[Exercise data]
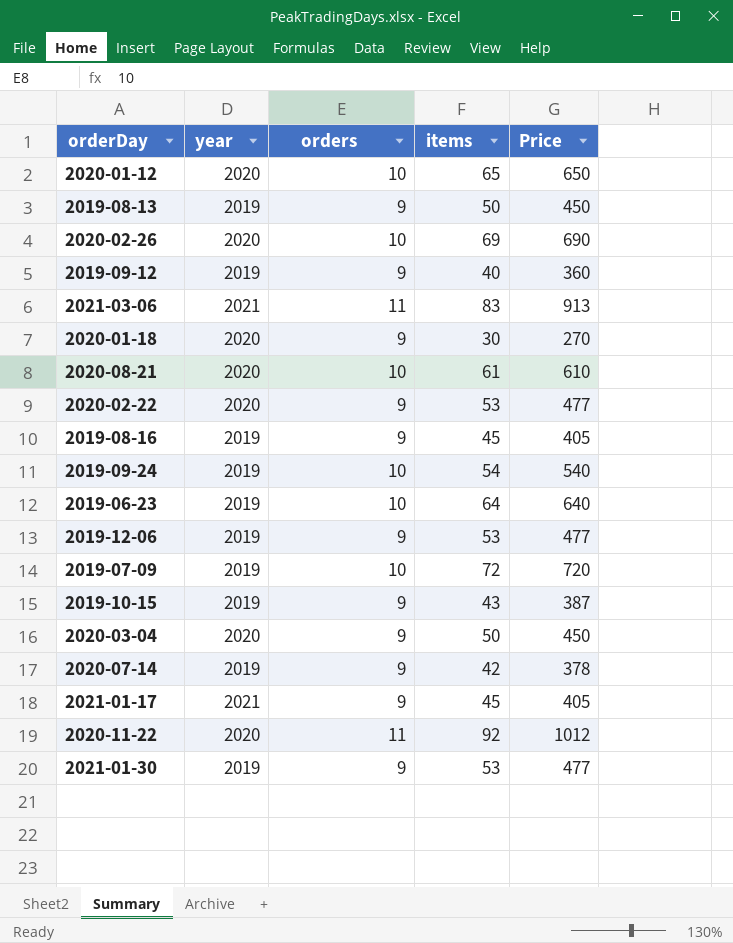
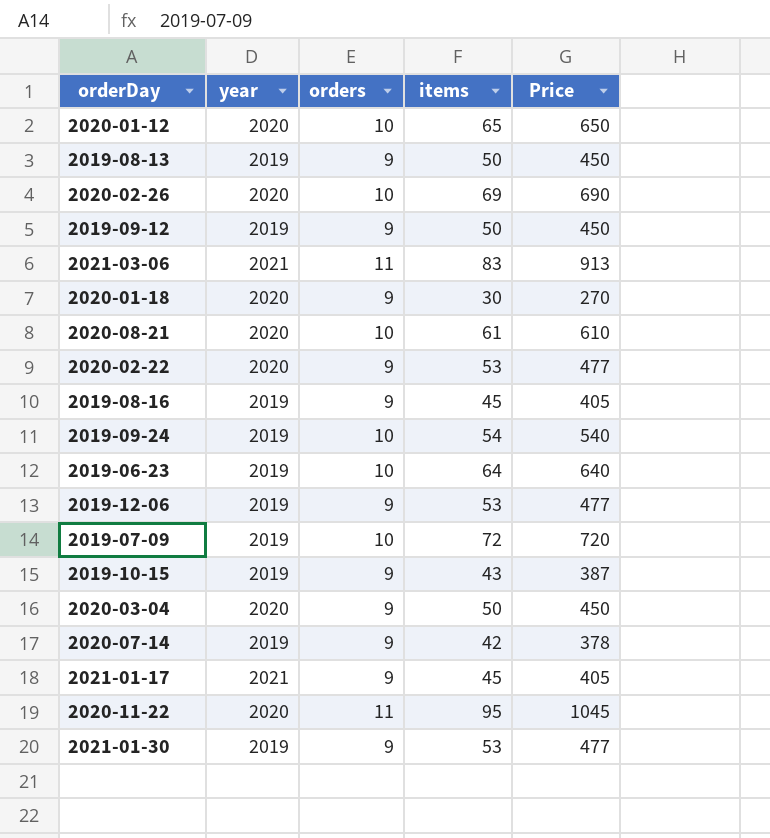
2019-09-12 | items: 40 -> 50
2019-09-12 | Price: 360 -> 450
2020-11-22 | items: 92 -> 95
2020-11-22 | Price: 1012 -> 1045

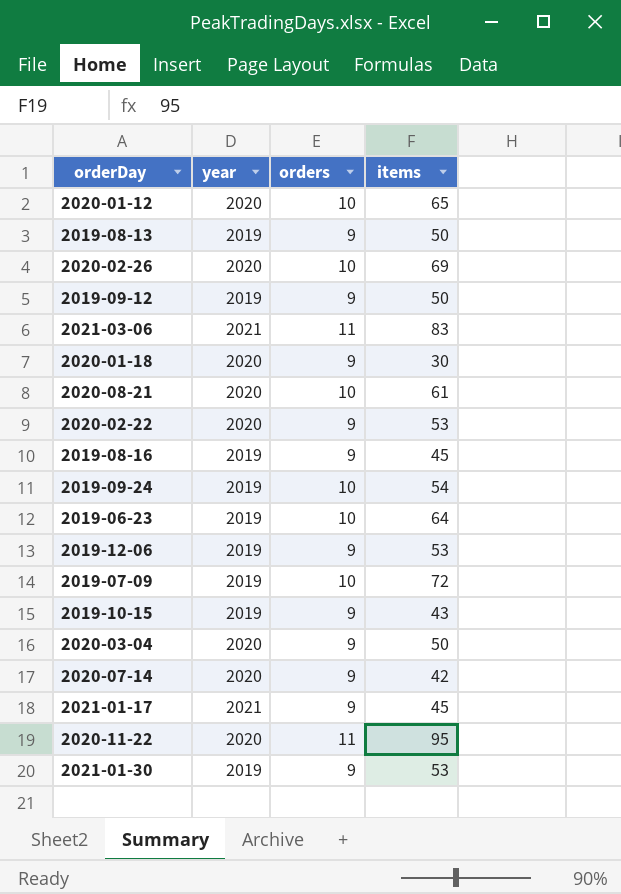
column Price | formula: [orders] * [items] -> none
2020-07-14 | year: 2019 -> 2020

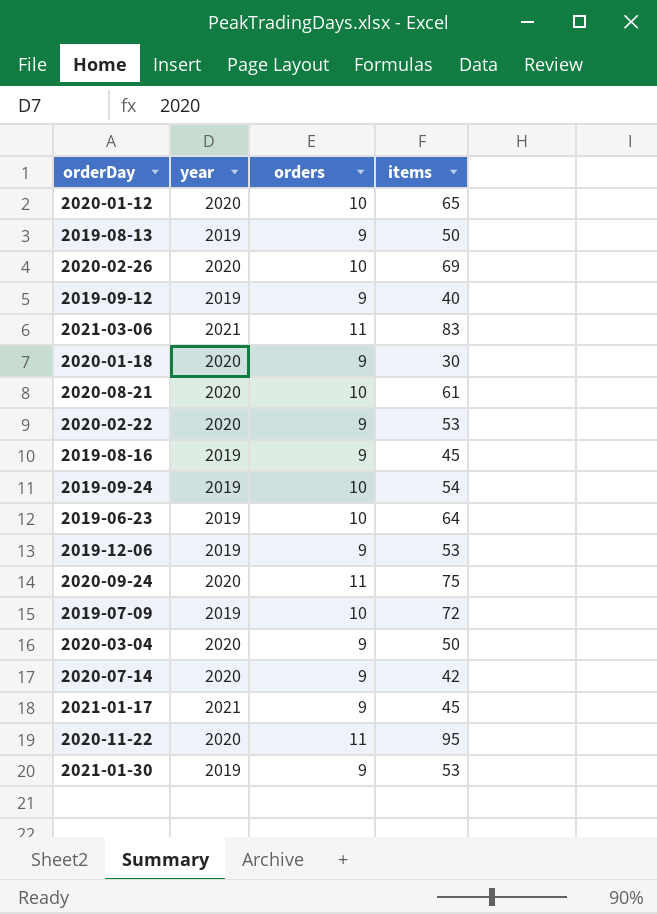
row 2019-10-15: 2019 | 9 | 43 -> none
2019-09-12 | items: 50 -> 40
row 2020-09-24: none -> 2020 | 11 | 75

[Task objective] Each record above needs to be transcribed word for word, with its pictures omitted.

[Solution for this exercise]
2019-09-12 | items: 40 -> 50
2019-09-12 | Price: 360 -> 450
2020-11-22 | items: 92 -> 95
2020-11-22 | Price: 1012 -> 1045

column Price | formula: [orders] * [items] -> none
2020-07-14 | year: 2019 -> 2020

row 2019-10-15: 2019 | 9 | 43 -> none
2019-09-12 | items: 50 -> 40
row 2020-09-24: none -> 2020 | 11 | 75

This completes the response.